Mi complimento per questa battaglia. Spero che sia contagiosa, contro ogni tendenza a rimuovere carta e penna dalle scuole italiane.
RR

Anonimo ha detto...

MaryC

Mi sembra una posizione forte e condivisibile. Se pensiamo che il ministro francese dell'educazione, Vincent Peillon, ha dichiarato che la scuola pubblica deve eradicare l'individuo da ogni appartenenza storico-culturale!

Francesca ha detto...

Tutto è peggiorato da quando per diventare maestre si deve passare dall'università di scienze dell'educazione.

"Il diabolico VP" ha detto...

domanda per francesca

non conosco la situazione, ma forse a scienze dell'educazione "insegna" chi non ha mai fatto il maestro o la maestra?

Francesca ha detto...

Sono molto poche e con incarichi secondari.

Anonimo ha detto...

Scienze della formazione è diventato un contenitore di varia umanità. La formazione chiara dei nostri maestri (magistrali + event. Magistero), si è frammentata come tante altre cose nell'istruzione odierna. Il latino è stato distrutto (in compenso puoi seguire "Didattica della zoologia").
I libri per bambini non hanno più senso didattico: mio figlio avrebbe dovuto fare in pochi mesi: testo argomentativo, testo giornalistico, racconto giallo etc...
Si tratta di percorsi che vanno bene per ventenni! Questi libri di testo sembrano sogni frustrati di pedagoghi bulimici. I libri di cinquant'anni fa erano spessi un terzo, ma i bambini scrivevano meglio, facevano meno errori di ortografia, conoscevano belle poesie e le preparavano per gli esami.
Il modello Piero Angela nell'istruzione elementare produce una superficialità disastrosa, anche se forse andare a scuola è più divertente.
RR

pupipupi ha detto...

Io fui colpito dal programma di scienze: darwinismo, DNA, apparato escretore.
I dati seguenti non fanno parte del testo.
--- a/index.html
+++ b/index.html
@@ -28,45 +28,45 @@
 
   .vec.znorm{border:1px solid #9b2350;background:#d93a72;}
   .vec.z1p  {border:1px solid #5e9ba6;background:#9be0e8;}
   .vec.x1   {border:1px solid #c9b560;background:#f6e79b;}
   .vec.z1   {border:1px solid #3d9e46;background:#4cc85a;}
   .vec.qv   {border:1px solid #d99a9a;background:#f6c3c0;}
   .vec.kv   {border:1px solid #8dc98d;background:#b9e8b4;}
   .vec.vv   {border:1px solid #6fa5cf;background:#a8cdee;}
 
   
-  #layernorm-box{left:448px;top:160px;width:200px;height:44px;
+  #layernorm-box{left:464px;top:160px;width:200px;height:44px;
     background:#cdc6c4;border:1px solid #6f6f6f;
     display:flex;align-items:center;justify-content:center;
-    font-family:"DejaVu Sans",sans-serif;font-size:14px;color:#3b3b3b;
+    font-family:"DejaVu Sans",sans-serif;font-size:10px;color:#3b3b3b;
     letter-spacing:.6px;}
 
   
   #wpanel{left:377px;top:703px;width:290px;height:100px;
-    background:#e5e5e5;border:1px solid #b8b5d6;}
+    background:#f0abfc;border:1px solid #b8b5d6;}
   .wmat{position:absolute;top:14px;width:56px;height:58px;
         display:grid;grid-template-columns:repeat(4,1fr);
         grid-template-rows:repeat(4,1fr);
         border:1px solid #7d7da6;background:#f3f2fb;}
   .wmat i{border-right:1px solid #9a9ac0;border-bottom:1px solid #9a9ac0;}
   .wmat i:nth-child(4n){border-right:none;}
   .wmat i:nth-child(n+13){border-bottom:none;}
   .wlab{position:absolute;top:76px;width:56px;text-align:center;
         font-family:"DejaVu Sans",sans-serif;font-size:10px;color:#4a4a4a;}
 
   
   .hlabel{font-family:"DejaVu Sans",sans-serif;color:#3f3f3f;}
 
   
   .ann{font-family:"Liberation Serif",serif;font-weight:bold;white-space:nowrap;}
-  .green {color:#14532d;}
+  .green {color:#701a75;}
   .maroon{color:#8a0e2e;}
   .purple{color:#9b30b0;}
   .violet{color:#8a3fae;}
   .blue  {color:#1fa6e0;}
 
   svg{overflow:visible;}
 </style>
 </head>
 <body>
Tanta fatica a memorizzare concetti subito dimenticati: era ovvio. Un bambino non può studiare cose così complicate. Non capisco come si sia potuta confondere la scuola elementare con un liceo express.

paniscus ha detto...

Il darwinismo è una cosa troppo complicata?
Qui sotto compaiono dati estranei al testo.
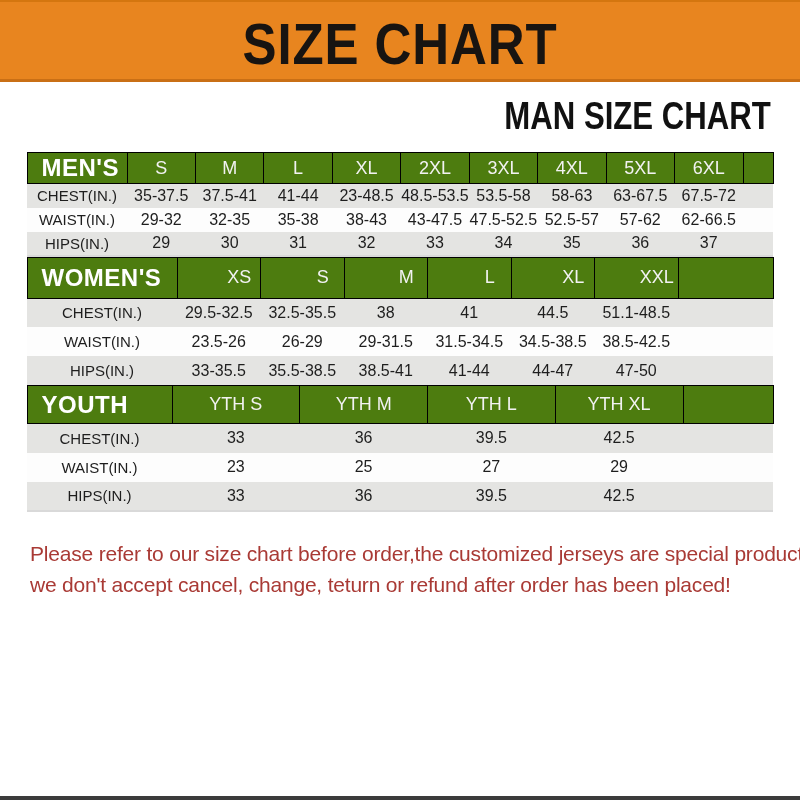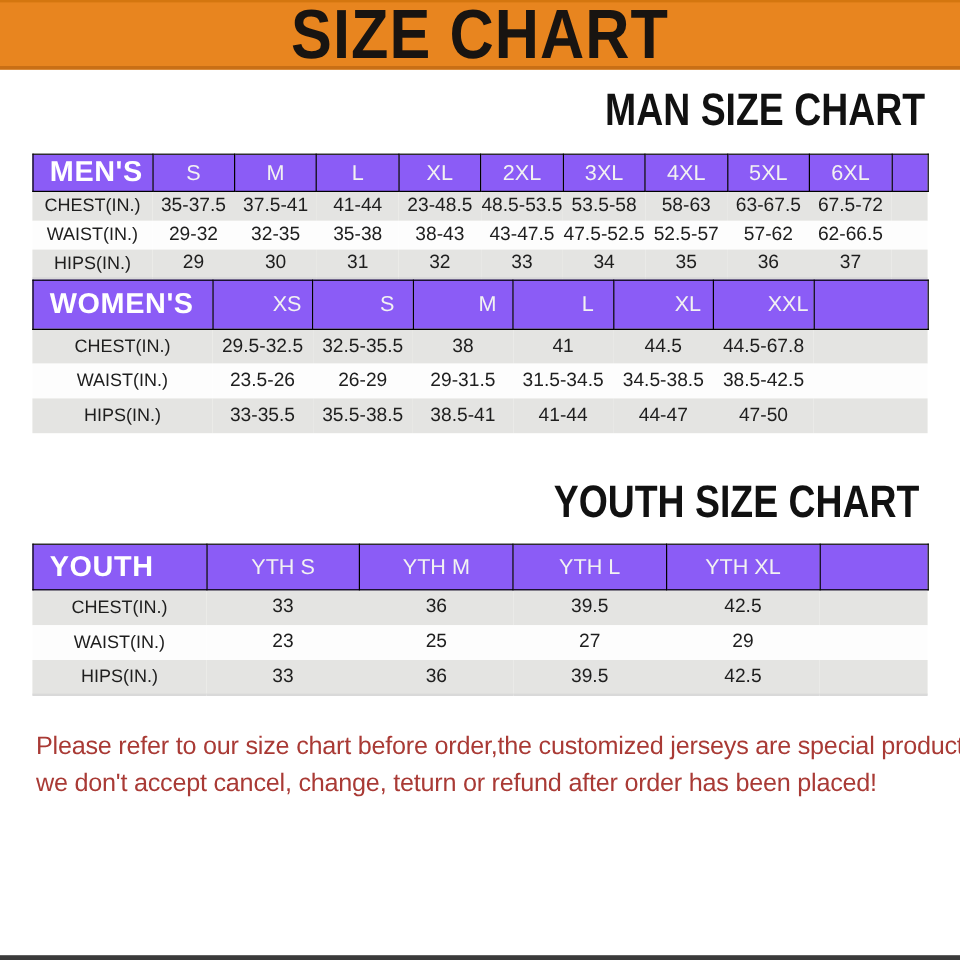--- a/index.html
+++ b/index.html
@@ -6,25 +6,25 @@
   html, body {
     width: 800px; height: 800px;
     background: #ffffff;
     font-family: "Liberation Sans", sans-serif;
     overflow: hidden;
     position: relative;
   }
 
   
   .banner {
-    width: 800px; height: 58px;
+    width: 800px; height: 82px;
     background: #E8851F;
     border-top: 2px solid #d4760f;
     border-bottom: 3px solid #c96f15;
-    display: flex; align-items: center; justify-content: center;
+    display: flex; align-items: flex-end; justify-content: center;
   }
   .banner .cond-xl {
     font-size: 58px; font-weight: bold; color: #181411;
     letter-spacing: 1px; line-height: 70px;
     transform: scaleX(0.88); transform-origin: center;
     white-space: nowrap;
   }
 
   
   .section-heading {
@@ -39,21 +39,21 @@
   .s0 .section-heading { margin: 14px 0 16px 0; }
   .s1 .section-heading { margin: 22px 0 20px 0; }
   .s2 .section-heading { margin: 38px 0 14px 0; }
 
   
   table.size-table {
     width: 747px; margin: 0 auto;
     border-collapse: collapse; table-layout: fixed;
   }
   table.size-table thead th {
-    background: #8b5cf6; color: #f2f2f2;
+    background: #4d7c0f; color: #f2f2f2;
     font-weight: normal; font-size: 18px;
     text-align: center; vertical-align: middle;
     border: 1px solid #000;
   }
   table.size-table th.corner {
     color: #ffffff; font-weight: bold; font-size: 24px;
     text-align: left; padding-left: 14px; letter-spacing: 0.5px;
     white-space: nowrap;
   }
   table.size-table td {
@@ -182,21 +182,21 @@
           </tr>
         </thead>
         <tbody>
           <tr>
             <td class="rowlabel">CHEST(IN.)</td>
             <td class="val">29.5-32.5</td>
             <td class="val">32.5-35.5</td>
             <td class="val">38</td>
             <td class="val">41</td>
             <td class="val">44.5</td>
-            <td class="val">44.5-67.8</td>
+            <td class="val">51.1-48.5</td>
             <td class="spacer"></td>
           </tr>
           <tr>
             <td class="rowlabel">WAIST(IN.)</td>
             <td class="val">23.5-26</td>
             <td class="val">26-29</td>
             <td class="val">29-31.5</td>
             <td class="val">31.5-34.5</td>
             <td class="val">34.5-38.5</td>
             <td class="val">38.5-42.5</td>
@@ -209,21 +209,20 @@
             <td class="val">38.5-41</td>
             <td class="val">41-44</td>
             <td class="val">44-47</td>
             <td class="val">47-50</td>
             <td class="spacer"></td>
           </tr>
         </tbody>
       </table>
     </section>
     <section class="size-section s2">
-      <h2 class="section-heading"><span class="cond">YOUTH SIZE CHART</span></h2>
       <table class="size-table">
         <thead>
           <tr>
             <th class="corner">YOUTH</th>
             <th class="size-col">YTH S</th>
             <th class="size-col">YTH M</th>
             <th class="size-col">YTH L</th>
             <th class="size-col">YTH XL</th>
             <th class="spacer"></th>
           </tr>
Mio figlio di otto anni i principi base dell'evoluzione biologica li capisce benissimo, anche molto prima di averli studiati a scuola.

Con tutta la mole immensa di libri e documentari sui dinosauri che si sciroppano a quell'età, come si fa a pensare che non li capiscano? :)

L.

Lucia Lami ha detto...

darwinismo unito a DNA e ad apparato escretore adatti a bimbi di otto anni?